## [Directions for this task]
Only the pictures are to be omitted; everything else in the listing must be reproduced exactly.

## [Raw data]
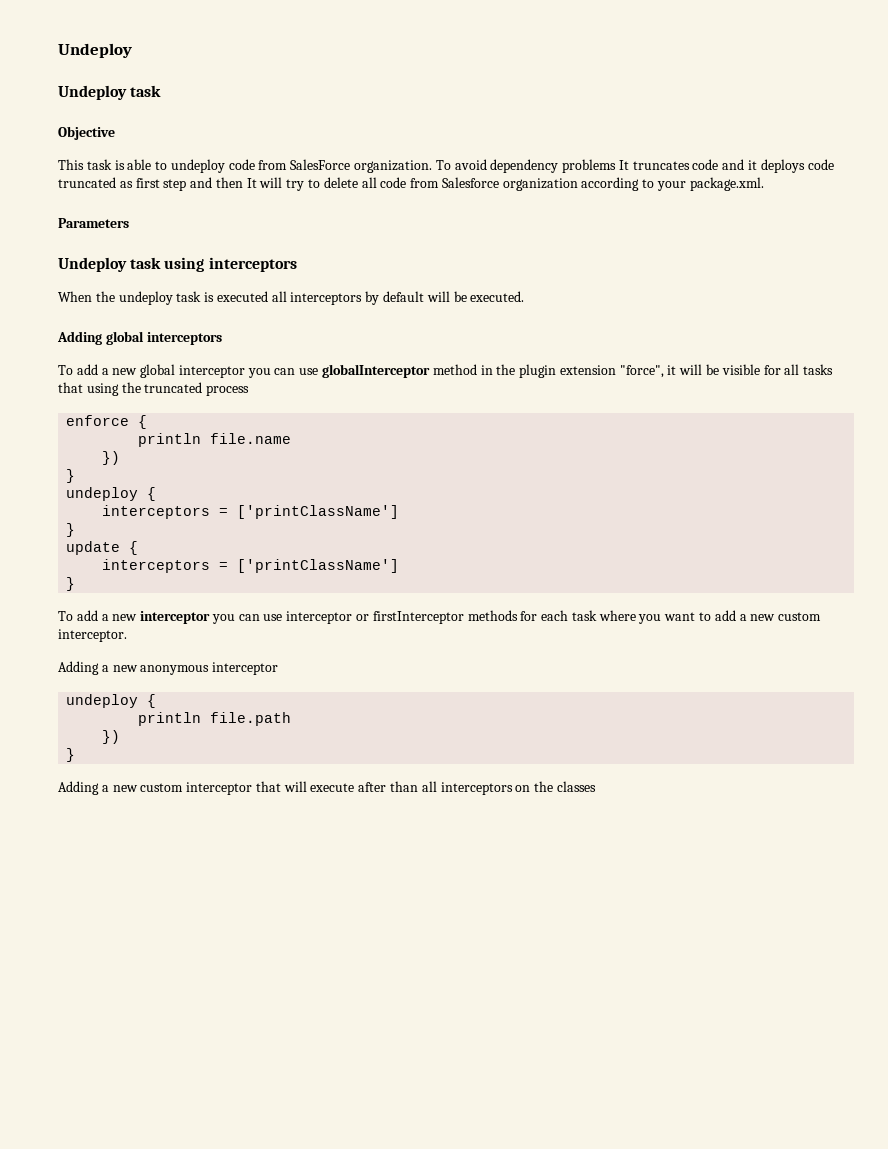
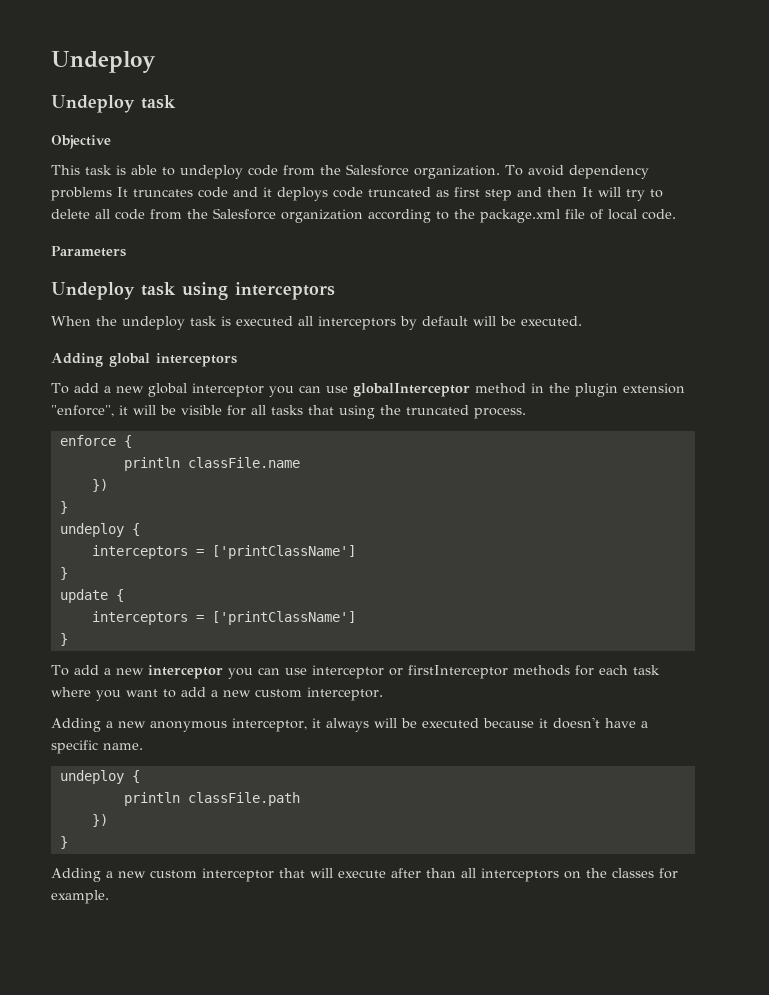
[290,159,351,170] SalesForce -> [320,164,409,176] the Salesforce
(440, 183) none -> [187,209,208,219] the
[657,177,764,191] your package.xml. -> [454,209,676,223] the package.xml file of local code.
[619,365,664,378] "force", -> [51,405,114,417] "enforce",
[206,385,250,396] process -> [474,407,526,419] process.
[210,433,292,444] file.name -> [187,457,300,468] classFile.name
[212,662,279,675] interceptor -> [232,717,648,732] [51,740,143,754] interceptor, it always will be executed because it doesn't have a specific name.
[210,712,292,726] file.path -> [187,792,300,806] classFile.path
(596, 786) none -> [659,868,678,879] [51,890,109,904] for example.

## [Response to the task]
[290,159,351,170] SalesForce -> [320,164,409,176] the Salesforce
(440, 183) none -> [187,209,208,219] the
[657,177,764,191] your package.xml. -> [454,209,676,223] the package.xml file of local code.
[619,365,664,378] "force", -> [51,405,114,417] "enforce",
[206,385,250,396] process -> [474,407,526,419] process.
[210,433,292,444] file.name -> [187,457,300,468] classFile.name
[212,662,279,675] interceptor -> [232,717,648,732] [51,740,143,754] interceptor, it always will be executed because it doesn't have a specific name.
[210,712,292,726] file.path -> [187,792,300,806] classFile.path
(596, 786) none -> [659,868,678,879] [51,890,109,904] for example.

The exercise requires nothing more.